Un romanzo di Lovecraft è un po’ come un intruglio alchemico. Un po’ di mostri, un assaggio di civiltà scomparse, una scena di azione, un goccio di follia e un finale tragico: sembra una formula abbastanza semplice. Tuttavia, nonostante in molti abbiano cercato di replicare questo stesso mix con romanzi, videogiochi e film, nessuno sembra mai essere riuscito a replicare la ricetta originale dei miti di Cthulhu.
Il cinema, in particolare, sembra avere un grosso problema con il Solitario di Providence: Hollywood non è mai riuscita a far sue quelle atmosfere, finendo sempre per sforare troppo sullo splatter, sull’azione o sull’horror. L’attenzione verso i miti di Cthulhu è stata catturata principalmente da piccoli produttori, spesso indipendenti, talvolta persino amatoriali. Degni di menzione sono The Call of Cthulhu (2005), che tenta di immaginare come sarebbe stato un film sull’omonimo romanzo se fosse stato girato ai tempi di Lovecraft (quindi in bianco e nero e senza dialoghiù), The Whisperer in the Darkness (2011), mai uscito al cinema, e infine il recentissimo Cold Skin.

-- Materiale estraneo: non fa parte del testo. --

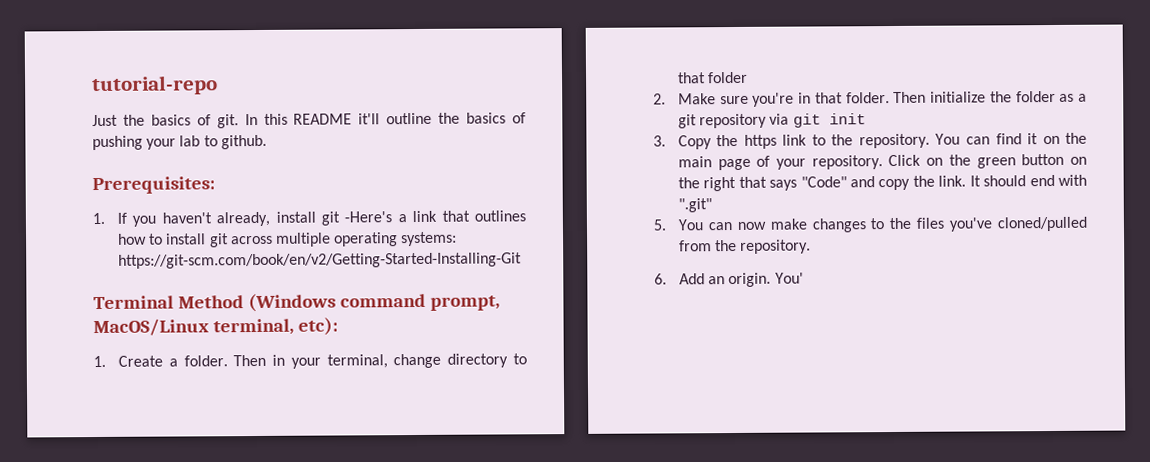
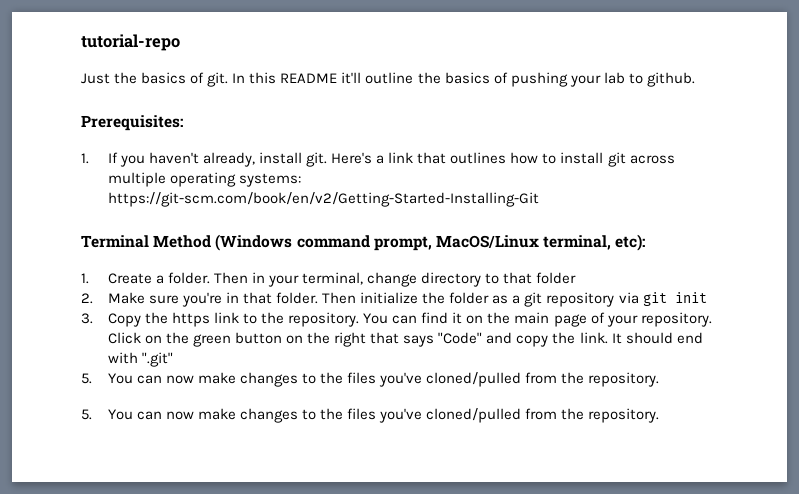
- 1. If you haven't already, install git -Here's a link that outlines how to install git across multiple operating systems: https://git-scm.com/book/en/v2/Getting-Started-Installing-Git
+ 1. If you haven't already, install git. Here's a link that outlines how to install git across multiple operating systems: https://git-scm.com/book/en/v2/Getting-Started-Installing-Git
  It should end with ".git"
  5. You can now make changes to the files you've cloned/pulled from the repository.
- 6. Add an origin. You'
+ 5. You can now make changes to the files you've cloned/pulled from the repository.

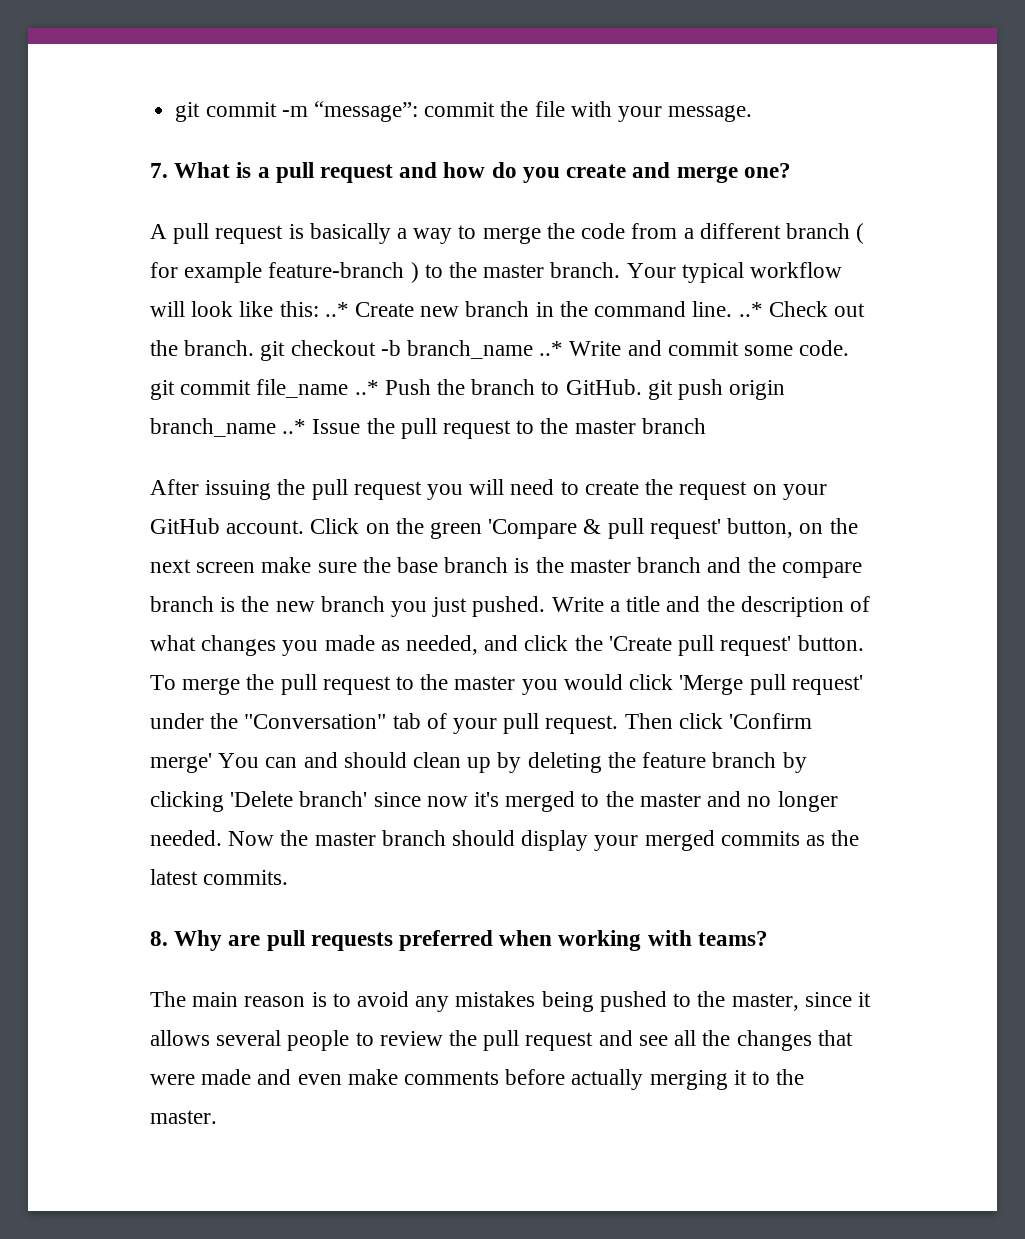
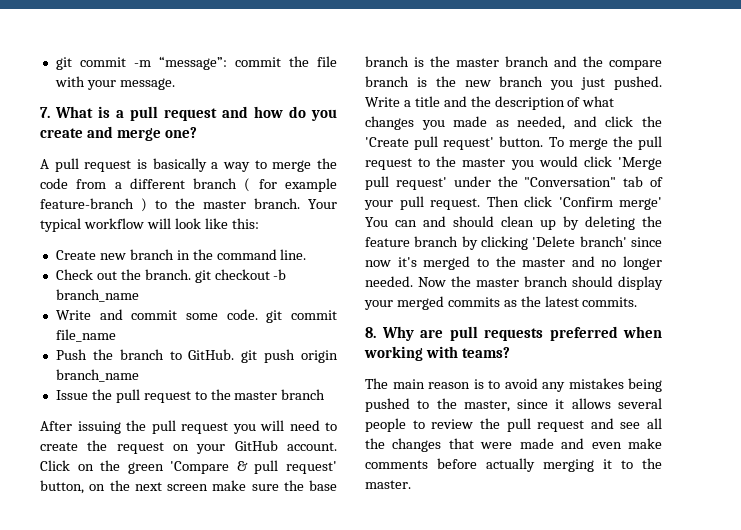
- Your typical workflow will look like this: ..* Create new branch in the command line. ..* Check out the branch. git checkout -b branch_name ..* Write and commit some code. git commit file_name ..* Push the branch to GitHub. git push origin branch_name ..* Issue the pull request to the master branch
+ Your typical workflow will look like this:
+ Create new branch in the command line.
+ Check out the branch. git checkout -b branch_name
+ Write and commit some code. git commit file_name
+ Push the branch to GitHub. git push origin branch_name
+ Issue the pull request to the master branch

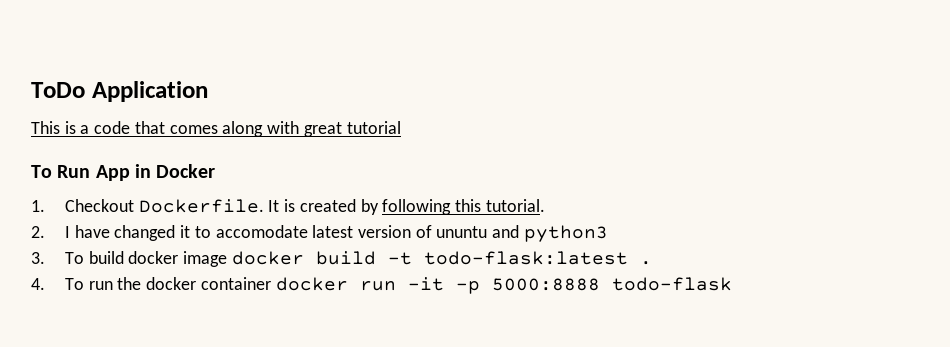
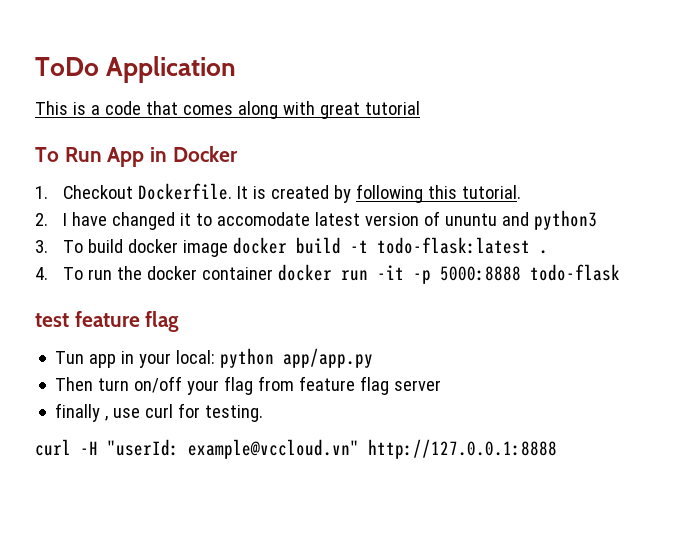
+ test feature flag
+ Tun app in your local: python app/app.py
+ Then turn on/off your flag from feature flag server
+ finally , use curl for testing.
+ curl -H "userId: example@vccloud.vn" http://127.0.0.1:8888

Proprio di quest’ultimo voglio parlarvi: pubblicato in Spagna nell’ottobre scorso e in arrivo il mese prossimo anche in Scozia al Glasgow Film Festival, si tratta di un prodotto che certamente alletterà gli amanti del genere. Si tratta dell’adattamento del romanzo La Pelle Fredda di Albert Sánchez Piñol (disponibile anche in Italia), una storia originale ma fortemente legata alla produzione Lovecraftiana.
La trama racconta di Friend (David Oakes), un meteorologo Irlandese, che prende servizio in una stazione nell’Antartide, dove deve trascorrere dodici mesi in totale solitudine, con l’unica eccezione del guardiano del faro, Gruner (Ray Stevenson). Nessuno dei due, però, è veramente solo: la zona è infatti abitata da una specie anfibia più antica dell’umanità, che vede gli esseri umani come invasori, e non si farà problemi a dimostrarlo.
Già dal trailer si intuisce l’ottima fotografia e regia. Dietro la macchina da presa c’è Xavier Gens, che certamente non ha grandi produzioni alle spalle (The divide, Hitman, Frontier(s)), ma che può forse aver giovato dell’affiancamento di David Slade (American Gods, 30 giorni di buio). Sicuramente alla qualità della pellicola contribuiscono l’inimitabile carisma di Ray Stevenson, la bellezza dei paesaggi polari, e un’atmosfera di mistero che ricorda il miglior Lovecraft: gli effetti speciali sono quelli che si possono aspettare da una produzione franco-spagnola certamente non multimilionaria, ma d’altro canto ogni tanto è bello vedere un film che non faccia delle esplosioni al tritolo la propria punta di diamante.
C’è da sperare che Cold Skin arrivi in Italia? Io direi di sì, nonostante su IMDb non sia riuscito a raggiungere la sufficienza nella valutazione complessiva.
Voi che ne dite? Avete letto il libro?